--- What the task requires ---
Images are to be left out; everything else in the records gets copied exactly.

--- Data for review ---
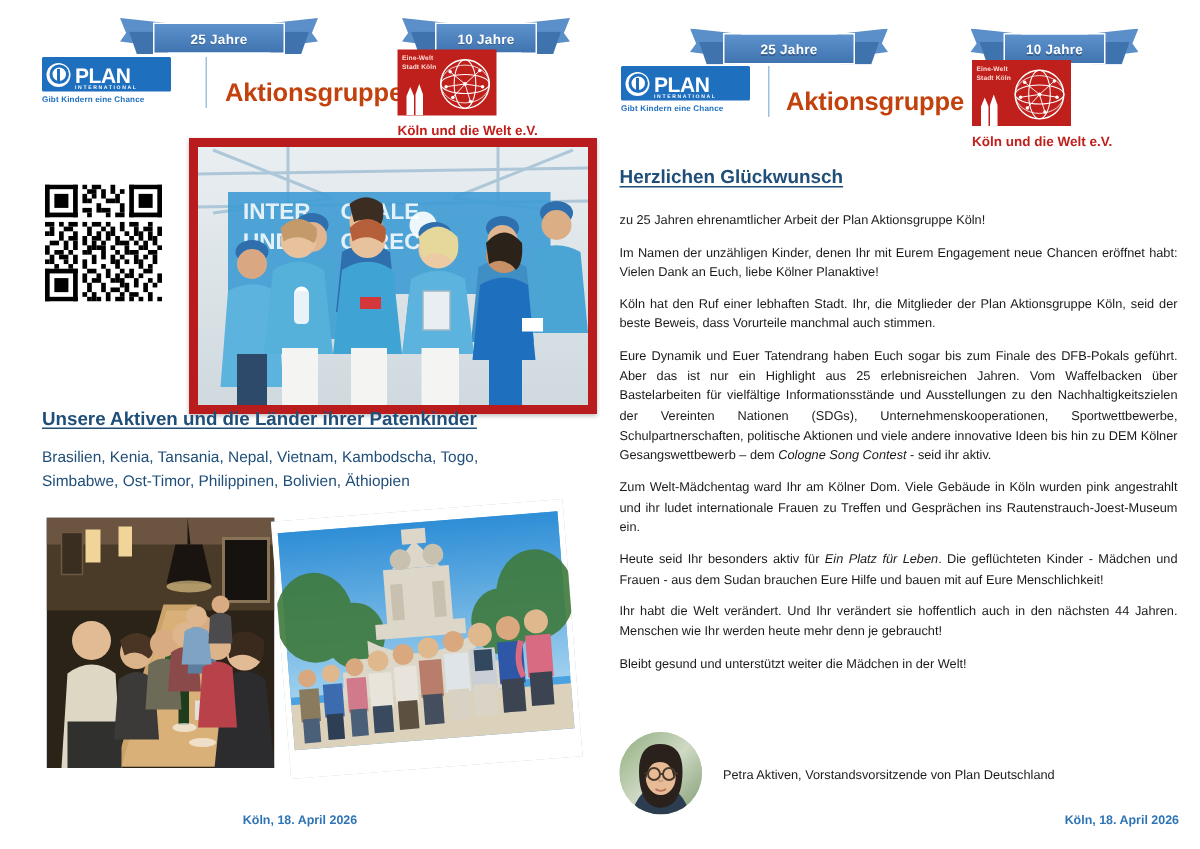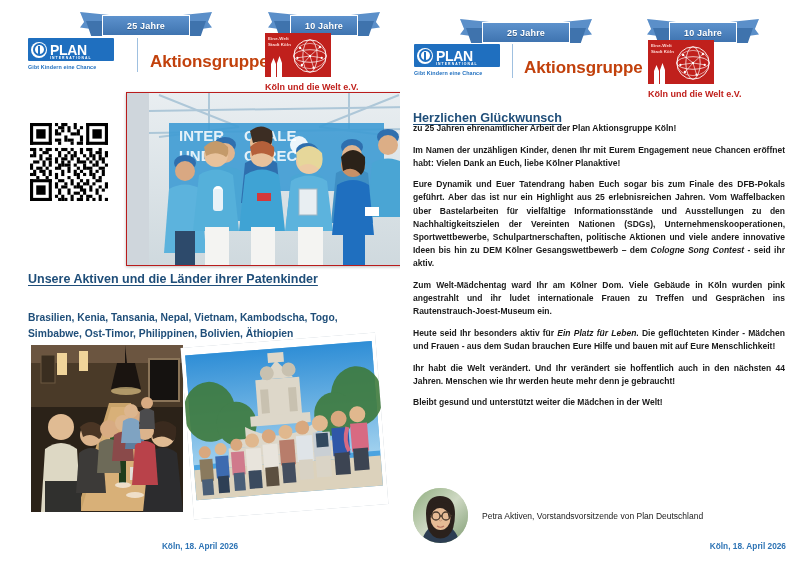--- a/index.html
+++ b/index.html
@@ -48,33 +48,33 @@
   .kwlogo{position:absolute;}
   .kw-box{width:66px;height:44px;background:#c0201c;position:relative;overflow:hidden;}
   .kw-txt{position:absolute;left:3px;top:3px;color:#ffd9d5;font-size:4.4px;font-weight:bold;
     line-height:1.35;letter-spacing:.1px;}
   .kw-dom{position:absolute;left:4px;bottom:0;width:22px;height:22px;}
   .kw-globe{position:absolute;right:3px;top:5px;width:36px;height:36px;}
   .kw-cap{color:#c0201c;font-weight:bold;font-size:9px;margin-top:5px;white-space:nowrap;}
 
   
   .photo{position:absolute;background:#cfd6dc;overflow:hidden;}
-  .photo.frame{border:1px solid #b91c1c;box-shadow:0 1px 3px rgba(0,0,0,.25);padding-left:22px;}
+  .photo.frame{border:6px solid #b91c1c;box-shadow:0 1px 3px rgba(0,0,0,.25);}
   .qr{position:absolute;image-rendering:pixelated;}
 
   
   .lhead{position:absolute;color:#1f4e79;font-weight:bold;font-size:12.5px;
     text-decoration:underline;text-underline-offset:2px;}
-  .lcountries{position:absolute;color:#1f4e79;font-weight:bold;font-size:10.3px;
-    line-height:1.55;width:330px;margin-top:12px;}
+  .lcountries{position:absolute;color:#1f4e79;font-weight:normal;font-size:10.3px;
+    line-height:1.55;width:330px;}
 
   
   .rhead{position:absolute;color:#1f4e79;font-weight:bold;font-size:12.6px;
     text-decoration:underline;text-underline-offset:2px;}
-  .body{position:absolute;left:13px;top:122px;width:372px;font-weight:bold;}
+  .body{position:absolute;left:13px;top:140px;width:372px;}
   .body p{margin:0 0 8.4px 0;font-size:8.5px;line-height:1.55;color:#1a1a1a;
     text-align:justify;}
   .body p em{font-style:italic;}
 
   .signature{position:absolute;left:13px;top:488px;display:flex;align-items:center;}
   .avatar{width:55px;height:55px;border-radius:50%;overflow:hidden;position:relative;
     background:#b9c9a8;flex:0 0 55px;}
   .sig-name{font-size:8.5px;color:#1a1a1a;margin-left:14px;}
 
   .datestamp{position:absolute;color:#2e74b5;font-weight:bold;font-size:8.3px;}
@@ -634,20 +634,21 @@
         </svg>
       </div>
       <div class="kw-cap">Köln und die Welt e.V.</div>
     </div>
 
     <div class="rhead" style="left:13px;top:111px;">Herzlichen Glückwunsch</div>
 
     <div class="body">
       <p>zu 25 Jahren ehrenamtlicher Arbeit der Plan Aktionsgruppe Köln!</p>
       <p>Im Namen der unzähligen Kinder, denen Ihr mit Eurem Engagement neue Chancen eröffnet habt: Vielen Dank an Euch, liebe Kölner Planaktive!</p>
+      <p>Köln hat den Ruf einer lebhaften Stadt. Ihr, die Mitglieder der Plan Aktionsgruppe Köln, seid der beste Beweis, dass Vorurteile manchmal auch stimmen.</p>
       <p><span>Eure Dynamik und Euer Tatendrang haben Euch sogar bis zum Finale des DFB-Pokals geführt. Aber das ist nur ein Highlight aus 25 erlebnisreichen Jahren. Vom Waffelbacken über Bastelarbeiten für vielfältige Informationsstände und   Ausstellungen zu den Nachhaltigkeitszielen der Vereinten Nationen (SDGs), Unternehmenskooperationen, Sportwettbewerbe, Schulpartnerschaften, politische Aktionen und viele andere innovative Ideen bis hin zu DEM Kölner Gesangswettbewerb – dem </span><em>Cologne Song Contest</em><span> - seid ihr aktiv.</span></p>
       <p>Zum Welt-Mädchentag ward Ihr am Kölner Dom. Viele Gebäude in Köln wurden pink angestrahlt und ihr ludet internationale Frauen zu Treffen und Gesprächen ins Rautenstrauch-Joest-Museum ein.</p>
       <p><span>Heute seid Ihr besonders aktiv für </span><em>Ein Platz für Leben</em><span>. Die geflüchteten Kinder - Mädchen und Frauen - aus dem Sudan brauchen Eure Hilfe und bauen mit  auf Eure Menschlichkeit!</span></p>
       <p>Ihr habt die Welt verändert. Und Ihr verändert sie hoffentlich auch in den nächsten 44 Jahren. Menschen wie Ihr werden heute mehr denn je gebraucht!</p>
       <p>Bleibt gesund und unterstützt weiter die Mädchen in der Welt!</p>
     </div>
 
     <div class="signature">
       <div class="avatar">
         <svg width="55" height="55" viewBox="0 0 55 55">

--- Output of the exercise ---
--- a/index.html
+++ b/index.html
@@ -48,33 +48,33 @@
   .kwlogo{position:absolute;}
   .kw-box{width:66px;height:44px;background:#c0201c;position:relative;overflow:hidden;}
   .kw-txt{position:absolute;left:3px;top:3px;color:#ffd9d5;font-size:4.4px;font-weight:bold;
     line-height:1.35;letter-spacing:.1px;}
   .kw-dom{position:absolute;left:4px;bottom:0;width:22px;height:22px;}
   .kw-globe{position:absolute;right:3px;top:5px;width:36px;height:36px;}
   .kw-cap{color:#c0201c;font-weight:bold;font-size:9px;margin-top:5px;white-space:nowrap;}
 
   
   .photo{position:absolute;background:#cfd6dc;overflow:hidden;}
-  .photo.frame{border:1px solid #b91c1c;box-shadow:0 1px 3px rgba(0,0,0,.25);padding-left:22px;}
+  .photo.frame{border:6px solid #b91c1c;box-shadow:0 1px 3px rgba(0,0,0,.25);}
   .qr{position:absolute;image-rendering:pixelated;}
 
   
   .lhead{position:absolute;color:#1f4e79;font-weight:bold;font-size:12.5px;
     text-decoration:underline;text-underline-offset:2px;}
-  .lcountries{position:absolute;color:#1f4e79;font-weight:bold;font-size:10.3px;
-    line-height:1.55;width:330px;margin-top:12px;}
+  .lcountries{position:absolute;color:#1f4e79;font-weight:normal;font-size:10.3px;
+    line-height:1.55;width:330px;}
 
   
   .rhead{position:absolute;color:#1f4e79;font-weight:bold;font-size:12.6px;
     text-decoration:underline;text-underline-offset:2px;}
-  .body{position:absolute;left:13px;top:122px;width:372px;font-weight:bold;}
+  .body{position:absolute;left:13px;top:140px;width:372px;}
   .body p{margin:0 0 8.4px 0;font-size:8.5px;line-height:1.55;color:#1a1a1a;
     text-align:justify;}
   .body p em{font-style:italic;}
 
   .signature{position:absolute;left:13px;top:488px;display:flex;align-items:center;}
   .avatar{width:55px;height:55px;border-radius:50%;overflow:hidden;position:relative;
     background:#b9c9a8;flex:0 0 55px;}
   .sig-name{font-size:8.5px;color:#1a1a1a;margin-left:14px;}
 
   .datestamp{position:absolute;color:#2e74b5;font-weight:bold;font-size:8.3px;}
@@ -634,20 +634,21 @@
         </svg>
       </div>
       <div class="kw-cap">Köln und die Welt e.V.</div>
     </div>
 
     <div class="rhead" style="left:13px;top:111px;">Herzlichen Glückwunsch</div>
 
     <div class="body">
       <p>zu 25 Jahren ehrenamtlicher Arbeit der Plan Aktionsgruppe Köln!</p>
       <p>Im Namen der unzähligen Kinder, denen Ihr mit Eurem Engagement neue Chancen eröffnet habt: Vielen Dank an Euch, liebe Kölner Planaktive!</p>
+      <p>Köln hat den Ruf einer lebhaften Stadt. Ihr, die Mitglieder der Plan Aktionsgruppe Köln, seid der beste Beweis, dass Vorurteile manchmal auch stimmen.</p>
       <p><span>Eure Dynamik und Euer Tatendrang haben Euch sogar bis zum Finale des DFB-Pokals geführt. Aber das ist nur ein Highlight aus 25 erlebnisreichen Jahren. Vom Waffelbacken über Bastelarbeiten für vielfältige Informationsstände und   Ausstellungen zu den Nachhaltigkeitszielen der Vereinten Nationen (SDGs), Unternehmenskooperationen, Sportwettbewerbe, Schulpartnerschaften, politische Aktionen und viele andere innovative Ideen bis hin zu DEM Kölner Gesangswettbewerb – dem </span><em>Cologne Song Contest</em><span> - seid ihr aktiv.</span></p>
       <p>Zum Welt-Mädchentag ward Ihr am Kölner Dom. Viele Gebäude in Köln wurden pink angestrahlt und ihr ludet internationale Frauen zu Treffen und Gesprächen ins Rautenstrauch-Joest-Museum ein.</p>
       <p><span>Heute seid Ihr besonders aktiv für </span><em>Ein Platz für Leben</em><span>. Die geflüchteten Kinder - Mädchen und Frauen - aus dem Sudan brauchen Eure Hilfe und bauen mit  auf Eure Menschlichkeit!</span></p>
       <p>Ihr habt die Welt verändert. Und Ihr verändert sie hoffentlich auch in den nächsten 44 Jahren. Menschen wie Ihr werden heute mehr denn je gebraucht!</p>
       <p>Bleibt gesund und unterstützt weiter die Mädchen in der Welt!</p>
     </div>
 
     <div class="signature">
       <div class="avatar">
         <svg width="55" height="55" viewBox="0 0 55 55">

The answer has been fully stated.